▶ [Entries supplied]
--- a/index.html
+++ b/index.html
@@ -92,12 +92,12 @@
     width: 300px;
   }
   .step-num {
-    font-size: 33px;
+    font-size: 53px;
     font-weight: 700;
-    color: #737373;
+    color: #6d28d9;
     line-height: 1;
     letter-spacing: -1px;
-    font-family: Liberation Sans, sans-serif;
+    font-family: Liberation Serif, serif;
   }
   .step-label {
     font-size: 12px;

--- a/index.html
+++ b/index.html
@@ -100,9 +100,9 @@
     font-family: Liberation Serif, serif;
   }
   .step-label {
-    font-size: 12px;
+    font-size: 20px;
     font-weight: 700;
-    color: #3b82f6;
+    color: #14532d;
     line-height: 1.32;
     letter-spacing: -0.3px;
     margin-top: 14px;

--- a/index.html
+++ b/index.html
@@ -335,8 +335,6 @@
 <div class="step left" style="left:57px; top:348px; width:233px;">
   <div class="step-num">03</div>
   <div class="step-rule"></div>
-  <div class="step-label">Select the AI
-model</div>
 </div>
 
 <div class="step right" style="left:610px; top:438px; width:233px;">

---

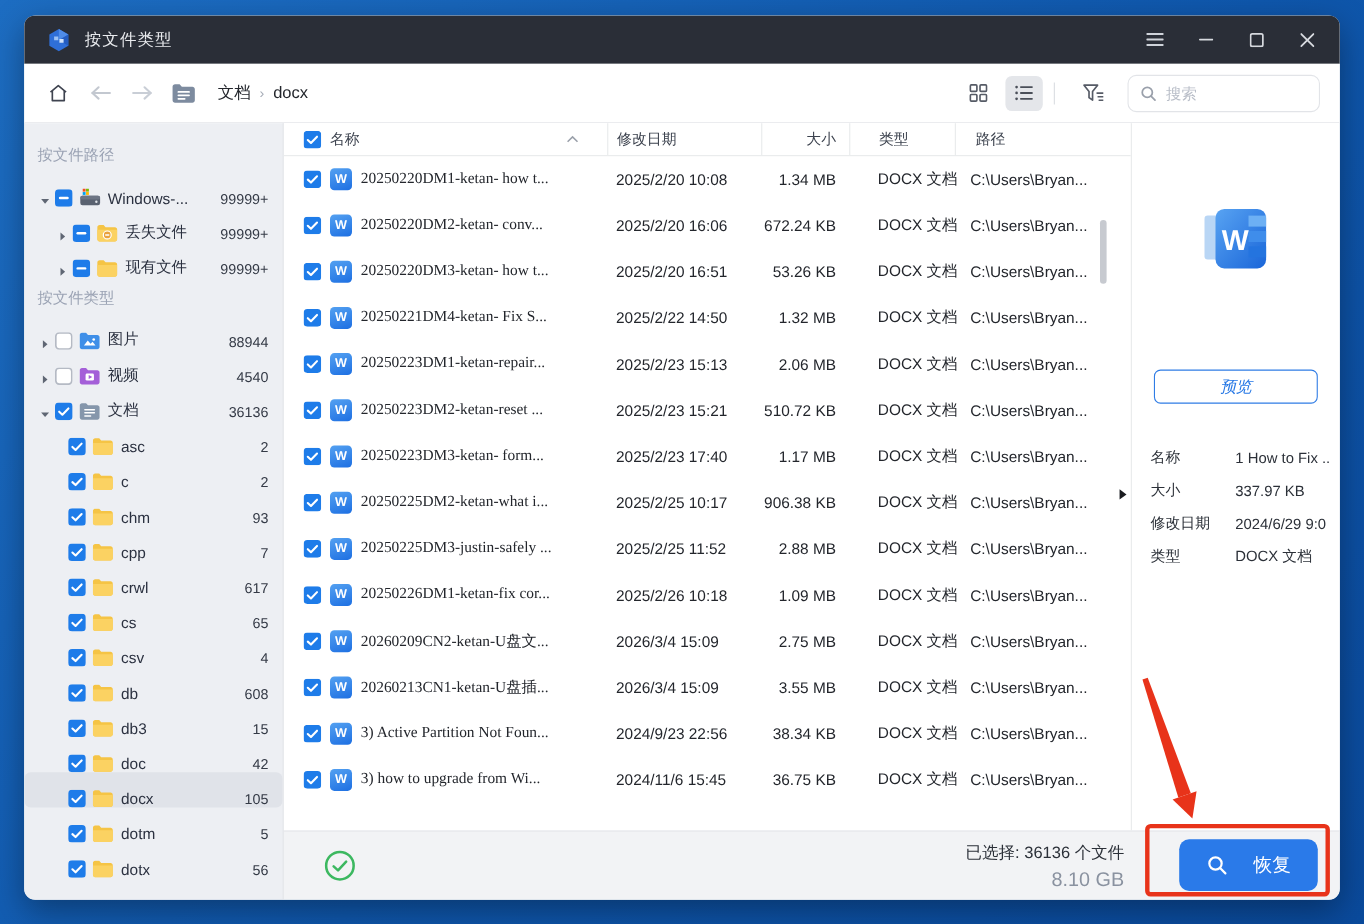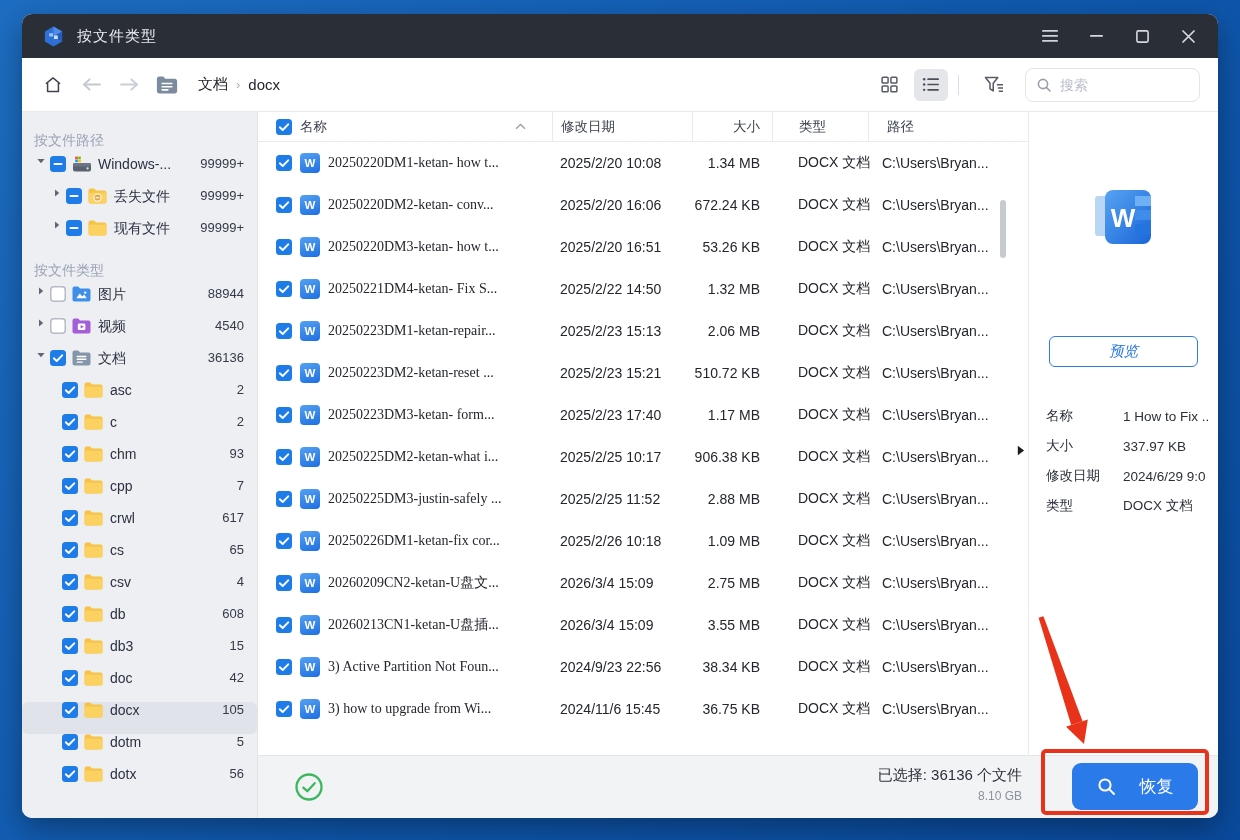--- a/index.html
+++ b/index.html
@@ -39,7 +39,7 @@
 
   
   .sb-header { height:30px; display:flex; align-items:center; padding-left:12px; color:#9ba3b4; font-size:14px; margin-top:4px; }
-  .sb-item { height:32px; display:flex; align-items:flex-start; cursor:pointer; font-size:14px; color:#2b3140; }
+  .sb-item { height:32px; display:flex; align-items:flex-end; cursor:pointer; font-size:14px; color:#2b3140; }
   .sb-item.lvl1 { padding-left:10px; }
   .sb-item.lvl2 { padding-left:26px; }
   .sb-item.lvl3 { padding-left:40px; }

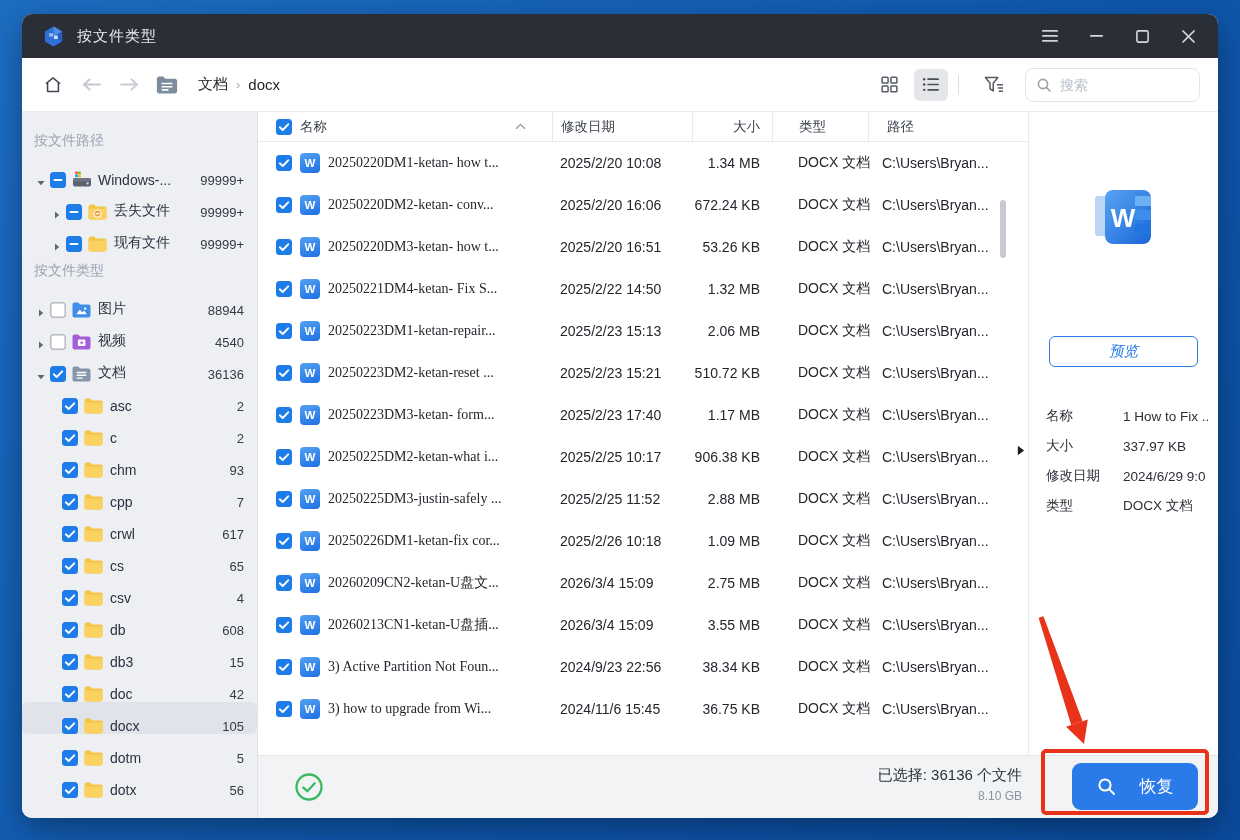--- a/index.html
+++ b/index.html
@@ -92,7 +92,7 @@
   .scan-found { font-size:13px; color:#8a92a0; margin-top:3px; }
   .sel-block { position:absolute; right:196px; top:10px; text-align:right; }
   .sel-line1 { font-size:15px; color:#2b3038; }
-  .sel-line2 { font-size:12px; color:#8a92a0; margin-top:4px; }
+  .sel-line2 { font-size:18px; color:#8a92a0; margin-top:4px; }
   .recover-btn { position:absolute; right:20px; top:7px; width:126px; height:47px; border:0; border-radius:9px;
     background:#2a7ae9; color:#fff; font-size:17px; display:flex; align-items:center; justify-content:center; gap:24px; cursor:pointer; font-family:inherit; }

* * *

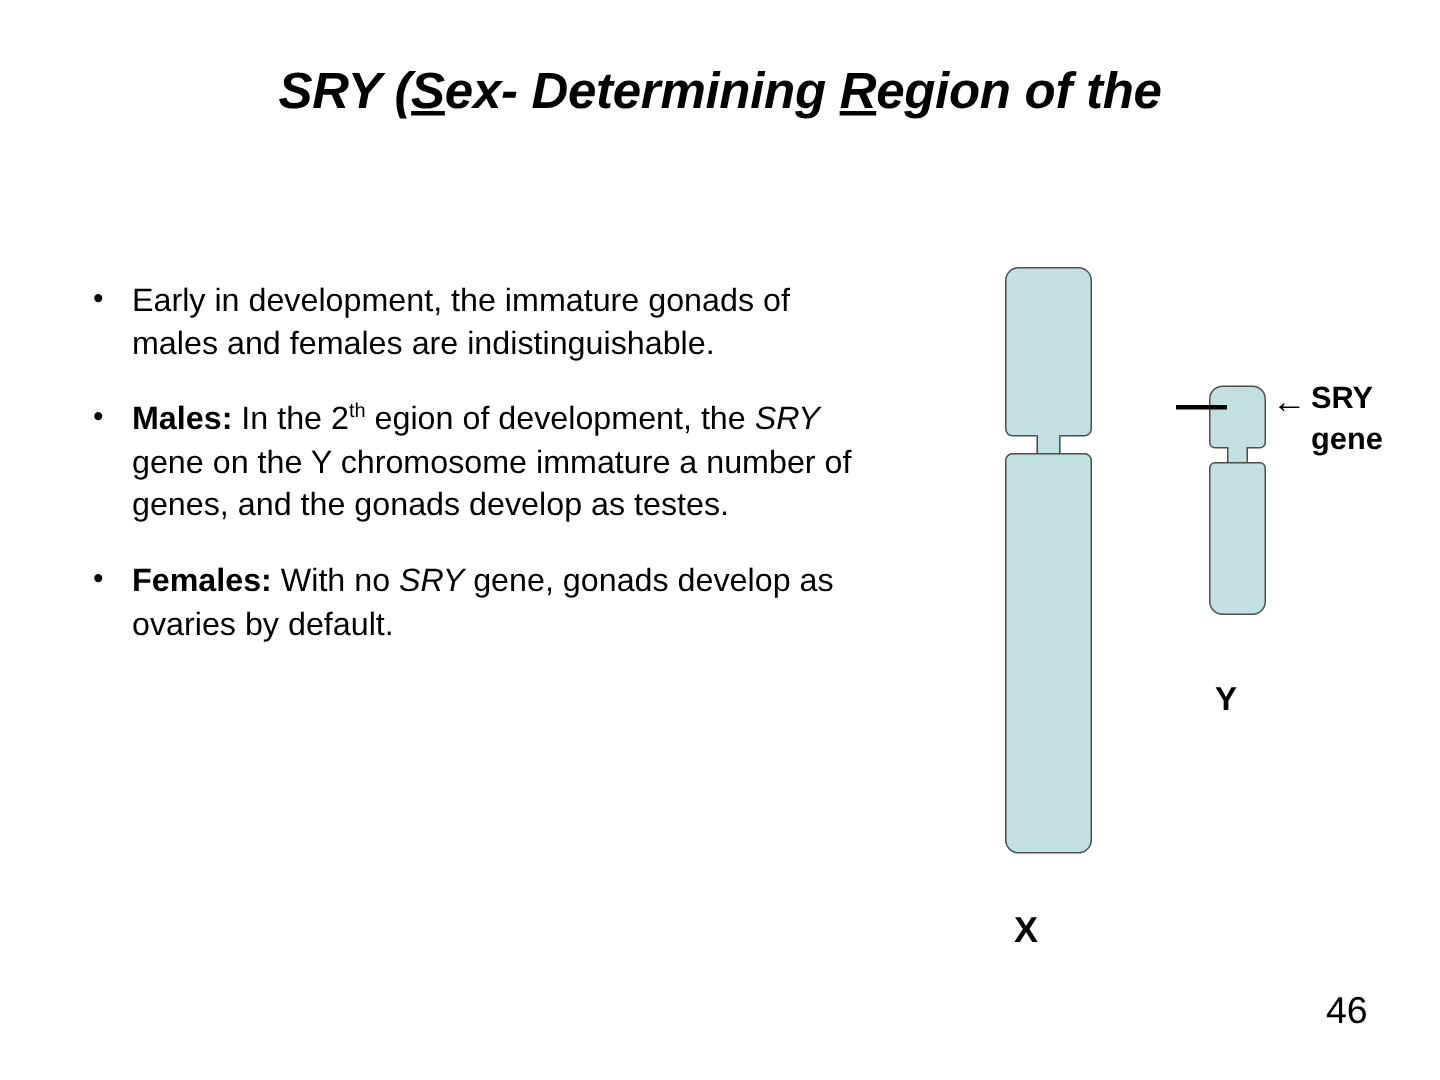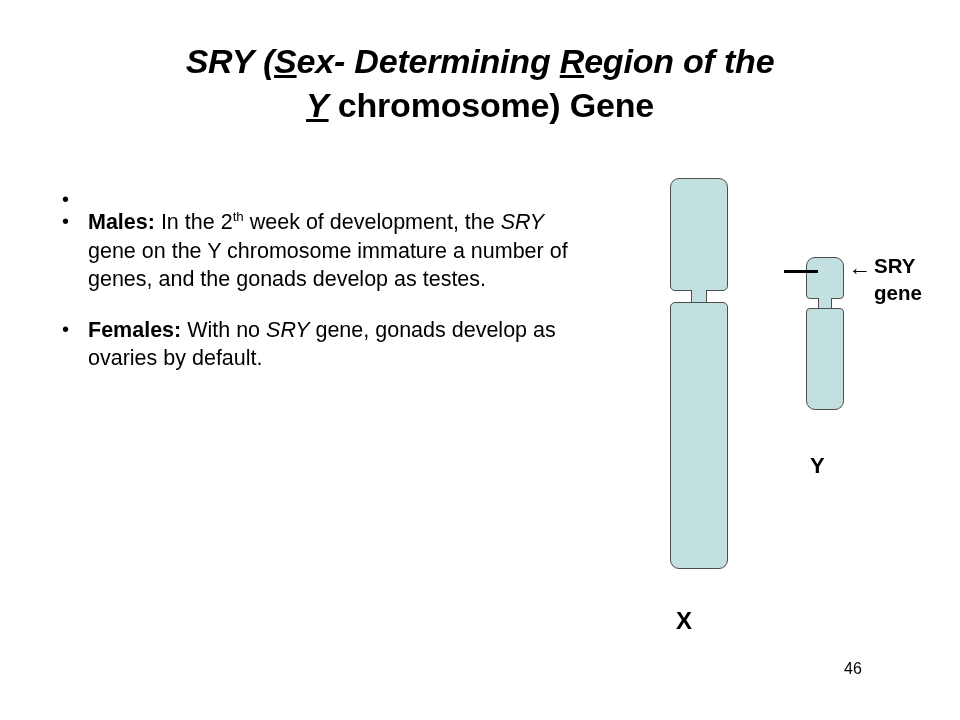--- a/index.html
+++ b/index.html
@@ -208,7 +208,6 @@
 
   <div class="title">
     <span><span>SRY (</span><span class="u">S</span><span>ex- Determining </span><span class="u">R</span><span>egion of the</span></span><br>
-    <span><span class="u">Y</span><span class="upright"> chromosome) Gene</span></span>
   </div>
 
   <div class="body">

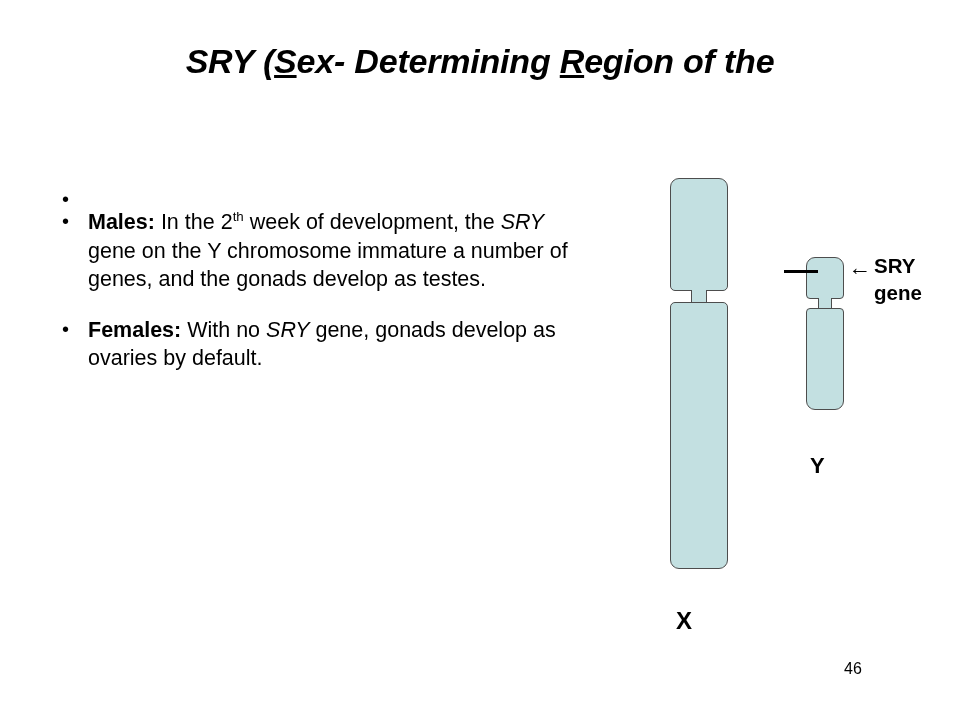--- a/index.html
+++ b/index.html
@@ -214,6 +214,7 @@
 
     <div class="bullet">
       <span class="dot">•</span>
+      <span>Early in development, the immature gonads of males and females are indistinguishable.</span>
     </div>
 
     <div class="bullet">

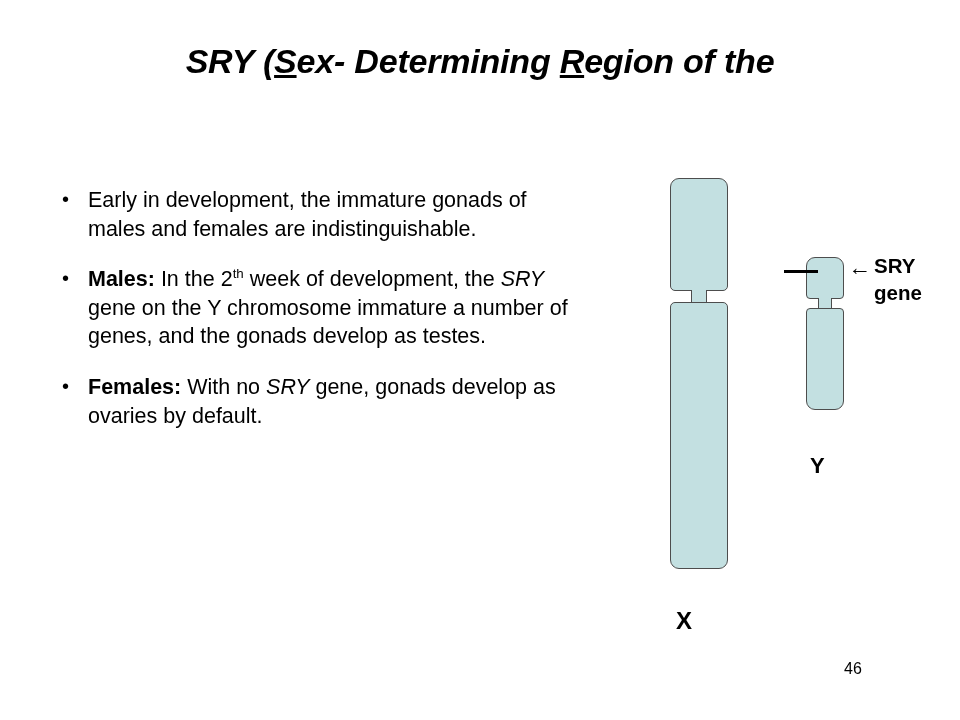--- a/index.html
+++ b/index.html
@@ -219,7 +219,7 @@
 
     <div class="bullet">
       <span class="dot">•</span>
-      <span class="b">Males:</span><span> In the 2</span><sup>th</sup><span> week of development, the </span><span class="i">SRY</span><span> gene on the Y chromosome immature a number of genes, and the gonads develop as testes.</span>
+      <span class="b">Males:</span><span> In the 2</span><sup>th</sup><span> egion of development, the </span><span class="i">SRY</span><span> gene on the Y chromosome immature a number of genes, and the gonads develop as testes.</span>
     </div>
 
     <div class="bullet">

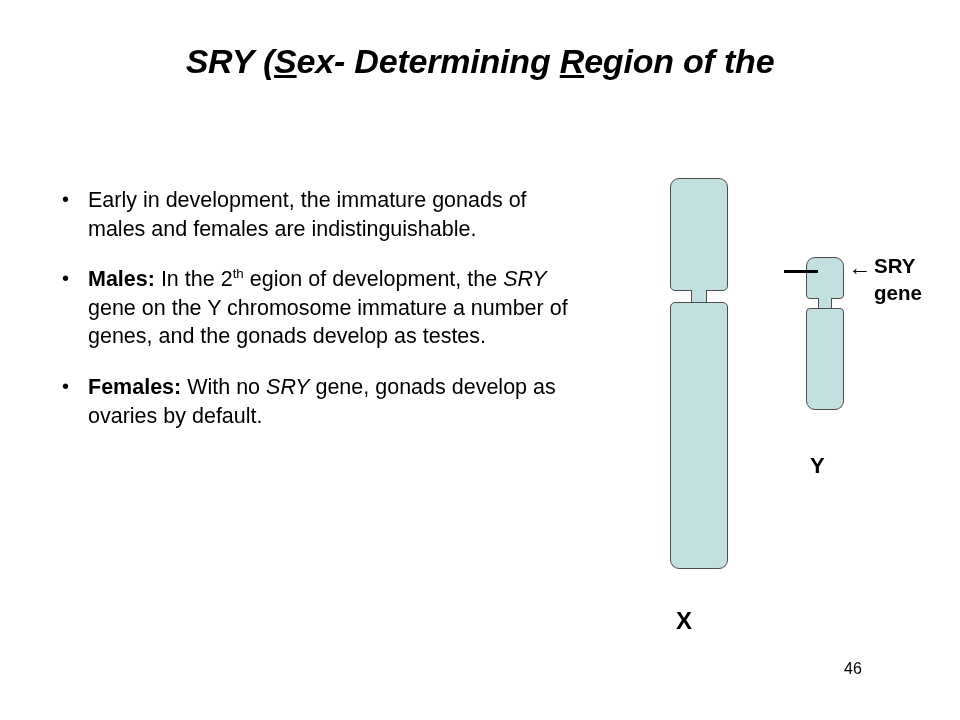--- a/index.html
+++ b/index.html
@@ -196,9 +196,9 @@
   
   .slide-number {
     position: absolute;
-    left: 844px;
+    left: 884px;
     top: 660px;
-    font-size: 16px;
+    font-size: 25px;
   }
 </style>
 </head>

▶ [Work required] Please reproduce, exactly as they appear above, the lines from the line containing "-92,7 +92,7 @@" up to and including the line containing "background:#2a7ae9; color:#fff; font-size:17px;".

▶ [Output]
@@ -92,7 +92,7 @@
   .scan-found { font-size:13px; color:#8a92a0; margin-top:3px; }
   .sel-block { position:absolute; right:196px; top:10px; text-align:right; }
   .sel-line1 { font-size:15px; color:#2b3038; }
-  .sel-line2 { font-size:12px; color:#8a92a0; margin-top:4px; }
+  .sel-line2 { font-size:18px; color:#8a92a0; margin-top:4px; }
   .recover-btn { position:absolute; right:20px; top:7px; width:126px; height:47px; border:0; border-radius:9px;
     background:#2a7ae9; color:#fff; font-size:17px; display:flex; align-items:center; justify-content:center; gap:24px; cursor:pointer; font-family:inherit; }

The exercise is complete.